La Hija de Nadia

Capítulo 15: El Caos Debajo del Lienzo

El segundo beso fue una aniquilación.

​Si el primero había sido una colisión, este fue la explosión resultante. La boca de Paloma era tan hambrienta y exigente como la de él, sus lenguas se encontraron en una danza desesperada y furiosa. Era un beso de odio tanto como de deseo, un intento de devorarse, de entenderse, de destruirse.

​Las manos de Demetrius, que habían quedado inertes por la sorpresa, cobraron vida. Se deslizaron desde la cintura de ella, subiendo por sus costados, sus pulgares rozando la curva inferior de sus pechos. Un gemido gutural vibró en la garganta de Paloma, y él lo tomó como una invitación. Sus manos la reclamaron, ahuecando sus senos por encima de la tela de lino, sus pulgares encontrando sus pezones ya endurecidos y torturándolos con una presión exquisita.

​El cuerpo de Paloma se arqueó contra él, un arco de pura necesidad. El plan de venganza era una idea lejana, un eco ahogado bajo las oleadas de placer y rabia que la consumían. Le mordió el labio inferior, lo suficiente para sacar una gota de sangre, y el sabor metálico en su boca fue un ancla a la realidad, a la violencia de sus emociones.

​—Alessia... —jadeó él contra su boca, su control hecho trizas—. ¿Qué me estás haciendo?

​—Lo mismo que tú me estás haciendo a mí —respondió ella, su voz un susurro roto.

​Él la levantó sin esfuerzo, y ella envolvió sus piernas alrededor de su cintura, su vestido arrugándose en sus caderas. Apoyada contra la pared fría, con el cuerpo de él aprisionándola, se sintió a la vez atrapada y absolutamente libre. Era una contradicción que la estaba volviendo loca.

​Las manos de él exploraron la piel de sus muslos, subiendo cada vez más, acercándose al epicentro de su calor. Sus besos descendieron de su boca a su mandíbula, a la línea vulnerable de su cuello. Sus labios encontraron el punto sensible justo debajo de su oreja, y cuando su lengua trazó un camino húmedo y caliente allí, el cuerpo de Paloma se convulsionó.
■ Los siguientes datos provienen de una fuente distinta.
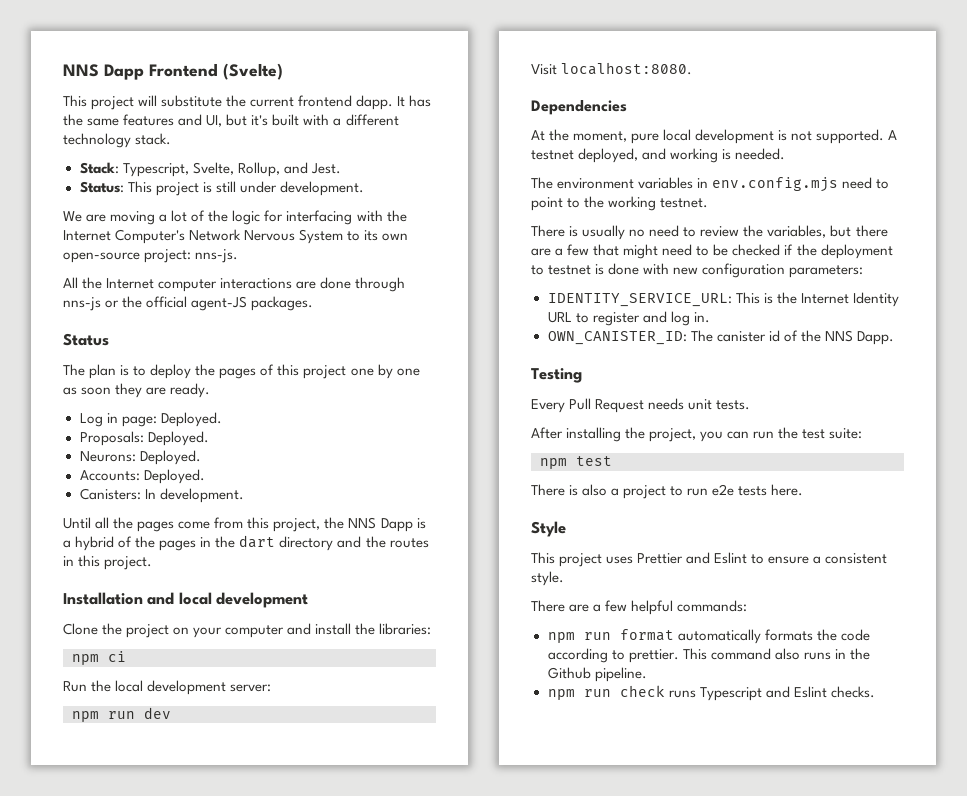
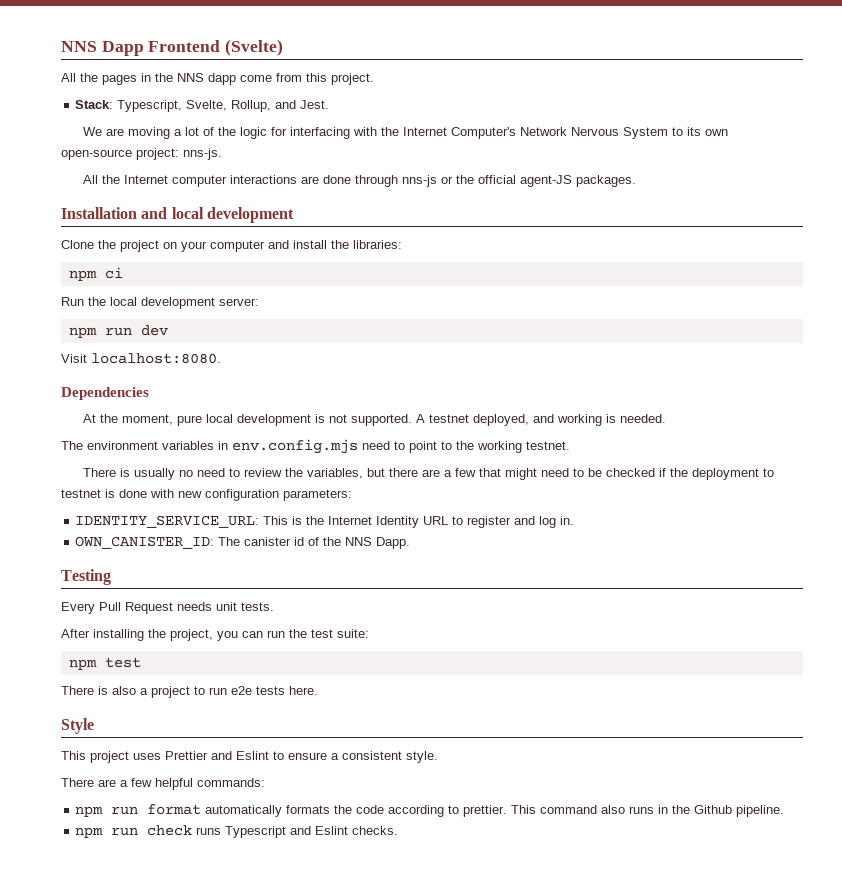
[63,95,432,110] [63,114,399,127] [63,133,172,148] This project will substitute the current frontend dapp. It has the same features and UI, but it's built with a different technology stack. -> [61,73,374,85] All the pages in the NNS dapp come from this project.
[79,181,364,196] // Status: This project is still under development. -> (330, 104) none
[63,333,109,346] [63,364,420,379] [63,383,211,398] [79,412,222,427] [79,431,209,446] [79,450,201,465] [79,469,205,484] [79,488,244,503] [63,517,426,532] [63,535,429,551] [63,555,153,570] // Status // The plan is to deploy the pages of this project one by one as soon they are ready. // Log in page: Deployed. // Proposals: Deployed. // Neurons: Deployed. // Accounts: Deployed. // Canisters: In development. // Until all the pages come from this project, the NNS Dapp is a hybrid of the pages in the dart directory and the routes in this project. -> (637, 181) none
​La parte de ella que era la hija de Abel Leal gritaba en silencio. La parte que era Alessia Rosetti, la vengadora, observaba con una fascinación fría, catalogando cada reacción, cada gemido, cada punto débil que él le estaba revelando. Pero la parte que era simplemente una mujer, una mujer hambrienta de un contacto que nunca supo que necesitaba, estaba ganando la batalla.

​—Demetrius —jadeó, el nombre un ruego y una maldición.

​Su mano finalmente llegó a su destino, sus dedos encontrando la fina tela de su ropa interior. Estaba empapada. Un sonido gutural escapó de la garganta de él al sentir la prueba de su deseo.

​—Dime que me detenga —susurró él de nuevo, su voz ronca y llena de una súplica desesperada por que no lo hiciera.

​Esta vez, Paloma no respondió con palabras. Se inclinó y le mordió el hombro por encima de la camisa, un acto posesivo y animal.

​Fue suficiente. Él la sostuvo con un brazo, y con la otra mano, buscó el cierre de su vestido. Pero antes de que pudiera hacer nada más, un sonido metálico y distante rompió el hechizo. El sonido de una llave girando en la cerradura principal de la galería.

​Se separaron al instante, como dos conspiradores sorprendidos. El deseo seguía colgando pesado en el aire, pero la realidad acababa de derribar la puerta.

​Se miraron, sus pechos subiendo y bajando con respiraciones agitadas. Sus labios estaban hinchados, sus ojos oscurecidos por la pasión. La puerta de la galería se abrió.

​—Señor Romano —dijo la voz de Mendoza, su jefe de seguridad, desde la entrada—. Su próxima cita es en treinta minutos.

​Demetrius no apartó los ojos de Paloma. La frustración y la furia luchaban en su rostro.

Paloma, con una calma que no sentía, se deslizó de sus brazos y se recompuso el vestido. Se pasó los dedos por el cabello, tratando de arreglar el desastre que él había creado.

​Se acercó a él, tan cerca que sus alientos se mezclaron.

—Parece que, una vez más, su tiempo se ha acabado —susurró, su voz cargada de una promesa rota.

​Y sin mirar atrás, caminó con una dignidad impecable hacia la salida, dejando a Demetrius Romano solo en medio de la galería, apoyado contra la pared, temblando de un deseo tan violento y tan insatisfecho que era casi doloroso.

​La guerra acababa de escalar a un nuevo y mucho más peligroso nivel.